# Architecture
## Workspace Layout
```
mdka/
├── src/ mdka library crate (lib only)
│ ├── lib.rs Public API surface
│ ├── options.rs ConversionMode, ConversionOptions
│ ├── traversal.rs Markdown conversion traversal
│ ├── renderer.rs MarkdownRenderer state machine
│ ├── utils.rs Whitespace normalisation + escaping
│ └── alloc_counter.rs Custom allocator (for benchmarks)
├── tests/ integration test modules
│ └── utils/preprocessor.rs DOM pre-processing pipeline
├── cli/ mdka-cli binary crate
│ └── src/main.rs Argument parsing + dispatch
├── node/ Node.js bindings (napi-rs v3)
├── python/ Python bindings (PyO3 v0)
├── benches/ criterion benchmarks
└── examples/ Allocation measurement tool
```
## Conversion Pipeline
Each call to `html_to_markdown_with` follows these steps:
```
HTML string
│
▼
[1] Parse scraper::Html::parse_document()
│ → html5ever DOM tree (tolerant HTML5 parsing)
▼
[2] Pre-process preprocessor::preprocess(&doc, opts)
│ → filtered HTML string
│ Non-recursive DFS over ego-tree nodes
│ Drops: script, style, iframe, …
│ Filters attributes per ConversionOptions
│ Removes shell elements (if opted in)
│ Unwraps anonymous wrappers (if opted in)
▼
[3] Re-parse scraper::Html::parse_document(&cleaned)
│ → clean DOM for conversion
▼
[4] Convert traversal::traverse(&doc)
│ → Markdown string
│ Non-recursive DFS with Enter/Leave events
│ Drives MarkdownRenderer via event callbacks
▼
[5] Finalise renderer.finish()
→ trim leading/trailing whitespace
→ ensure single trailing newline
```
## MarkdownRenderer
`MarkdownRenderer` is a state machine that maintains:
- **`output`**: the accumulated Markdown string
- **`list_stack`**: tracks nested ordered/unordered lists
- **`blockquote_depth`**: counts blockquote nesting level
- **`in_pre`**: whether inside a `<pre>` block
- **`at_line_start`**: deferred prefix flag for blockquote `> ` emission
- **`newlines_emitted`**: prevents double-blank-line accumulation
The `at_line_start` flag is key: rather than emitting `> ` prefixes
immediately when entering a blockquote, the renderer defers them until
actual content is written. This ensures nested blockquotes emit the
correct number of `>` characters regardless of how many block elements
intervene.
## Language Bindings
Both the Node.js and Python bindings are thin wrappers:
- **Node.js** (napi-rs): exposes sync and async (`tokio::spawn_blocking`)
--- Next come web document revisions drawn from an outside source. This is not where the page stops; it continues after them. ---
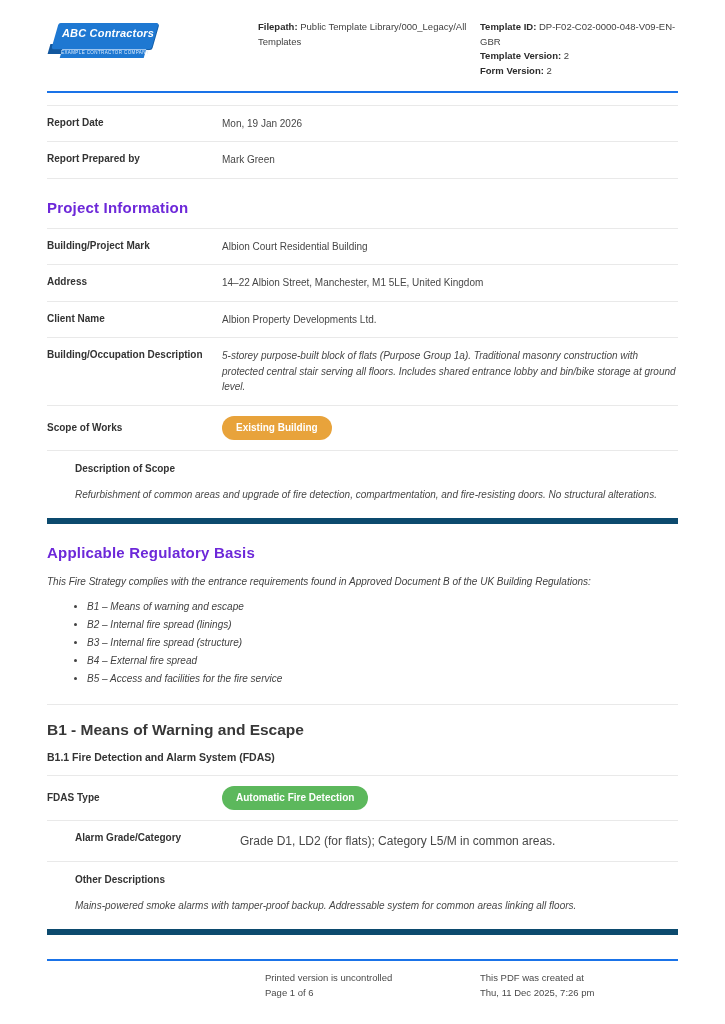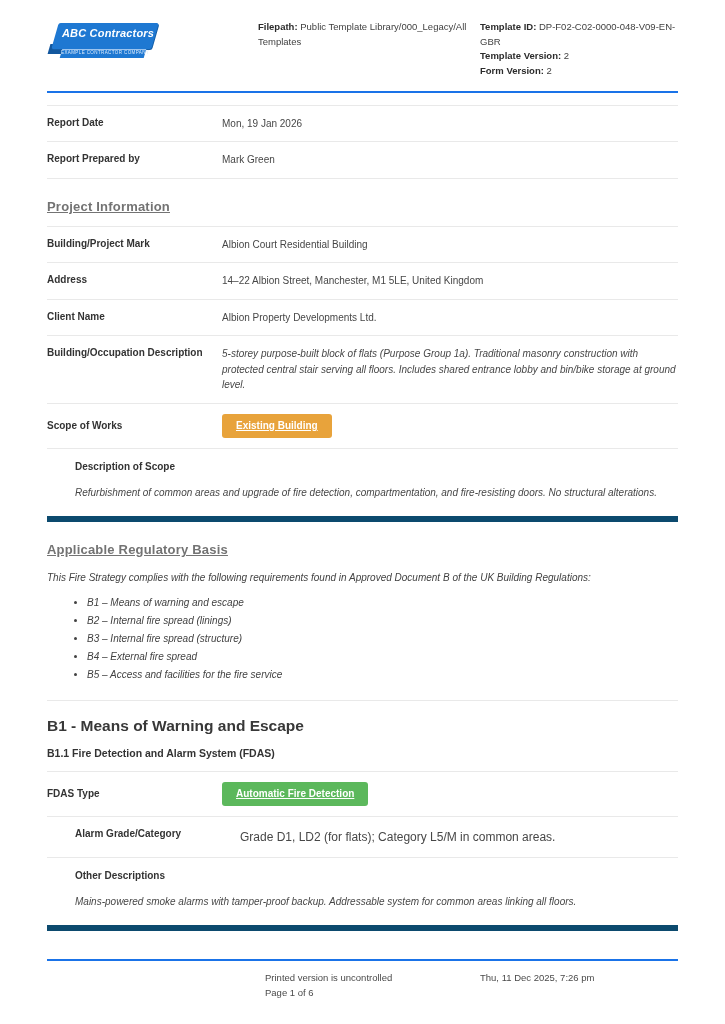--- a/index.html
+++ b/index.html
@@ -48,7 +48,7 @@
   .badge.green{background:#5cb85c;}
 
   
-  .section-heading{margin-top:20px;font-size:13px;font-weight:bold;color:#737373;letter-spacing:.2px;text-decoration:underline;}
+  .section-heading{margin-top:20px;font-size:15px;font-weight:bold;color:#6d28d9;letter-spacing:.2px;}
   .sub-section-heading{margin-top:16px;font-size:15.5px;font-weight:bold;color:#383838;}
   .clause-heading{margin-top:12px;font-size:10.5px;font-weight:bold;color:#333333;}
   .intro{margin-top:13px;font-size:10px;font-style:italic;color:#424242;line-height:1.5;}

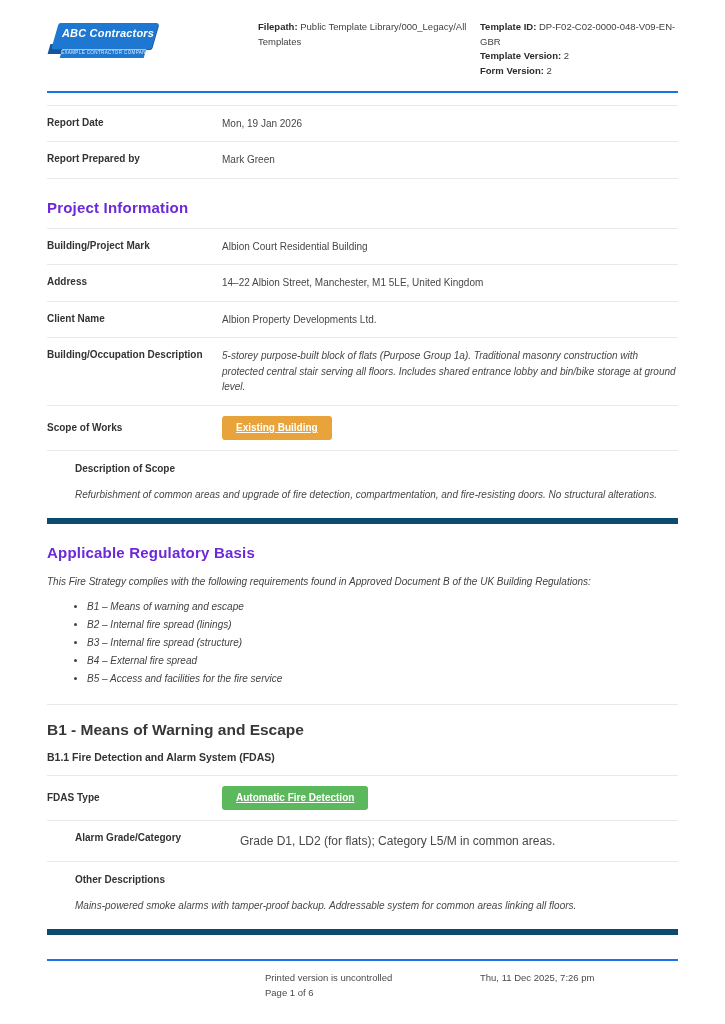--- a/index.html
+++ b/index.html
@@ -43,7 +43,7 @@
   .subrow2 .label{flex:0 0 165px;font-size:10px;font-weight:bold;color:#333333;padding-right:10px;box-sizing:border-box;}
   .subrow2 .value{flex:1;font-size:12px;color:#474747;line-height:1.5;}
 
-  .badge{display:inline-block;padding:7px 14px;border-radius:3px;color:#ffffff;font-size:10px;font-weight:bold;line-height:1;text-decoration:underline;}
+  .badge{display:inline-block;padding:7px 14px;border-radius:12px;color:#ffffff;font-size:10px;font-weight:bold;line-height:1;}
   .badge.amber{background:#e8a33b;}
   .badge.green{background:#5cb85c;}
 

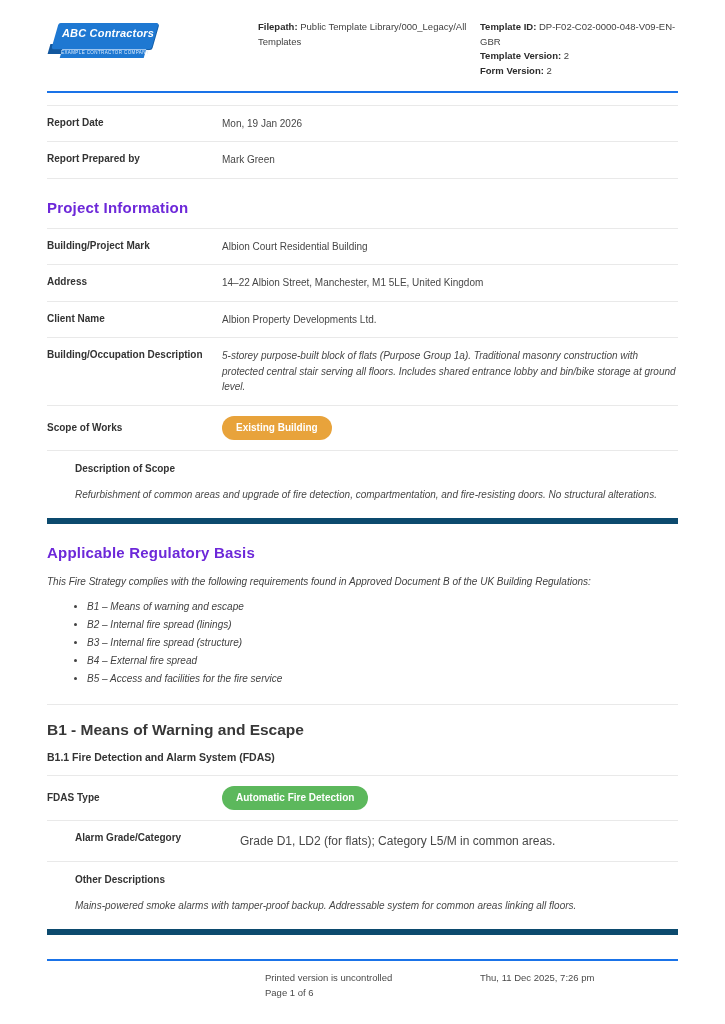--- a/index.html
+++ b/index.html
@@ -127,7 +127,7 @@
     </div>
 
     <div class="section-heading">Applicable Regulatory Basis</div>
-    <div class="intro">This Fire Strategy complies with the following requirements found in Approved Document B of the UK Building Regulations:</div>
+    <div class="intro">This Fire Strategy complies with the entrance requirements found in Approved Document B of the UK Building Regulations:</div>
     <ul class="bullets">
       <li>B1 – Means of warning and escape</li>
       <li>B2 – Internal fire spread (linings)</li>

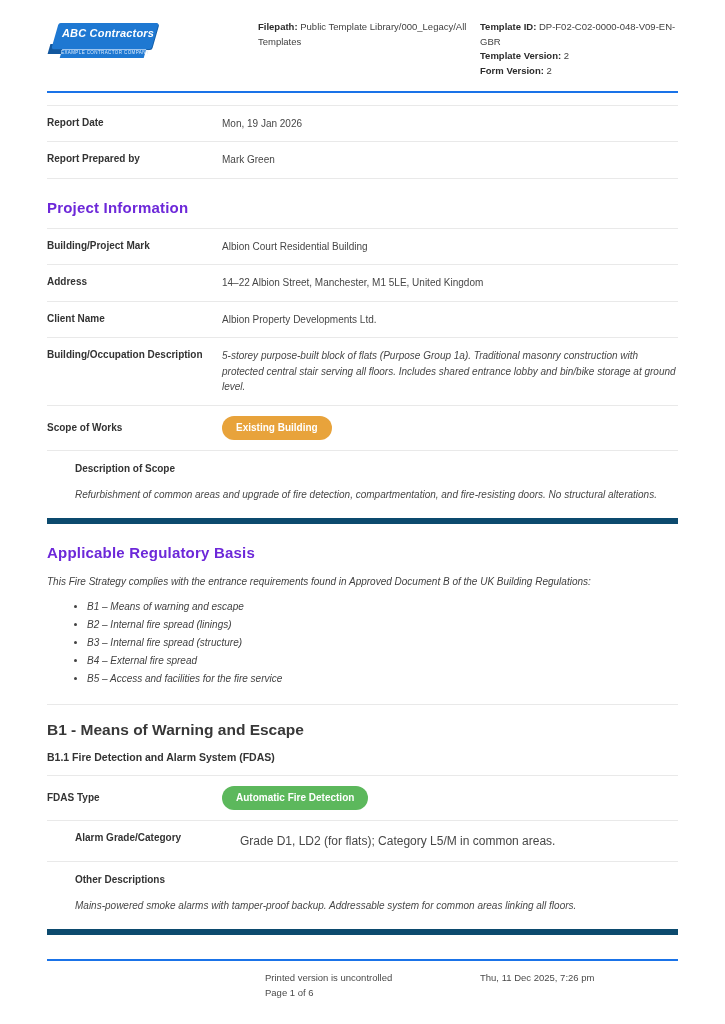--- a/index.html
+++ b/index.html
@@ -164,6 +164,7 @@
         <div>Page 1 of 6</div>
       </div>
       <div class="f-right">
+        <div>This PDF was created at</div>
         <div>Thu, 11 Dec 2025, 7:26 pm</div>
       </div>
     </div>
variants. The async variants release the Node.js event loop during conversion.
- **Python** (PyO3): exposes `py.detach()` on the batch function
`html_to_markdown_many`, releasing the GIL for rayon parallel conversion.
The binding crates (`mdka-node`, `mdka-python`) have no conversion logic
of their own — they call the same Rust functions as the library and CLI.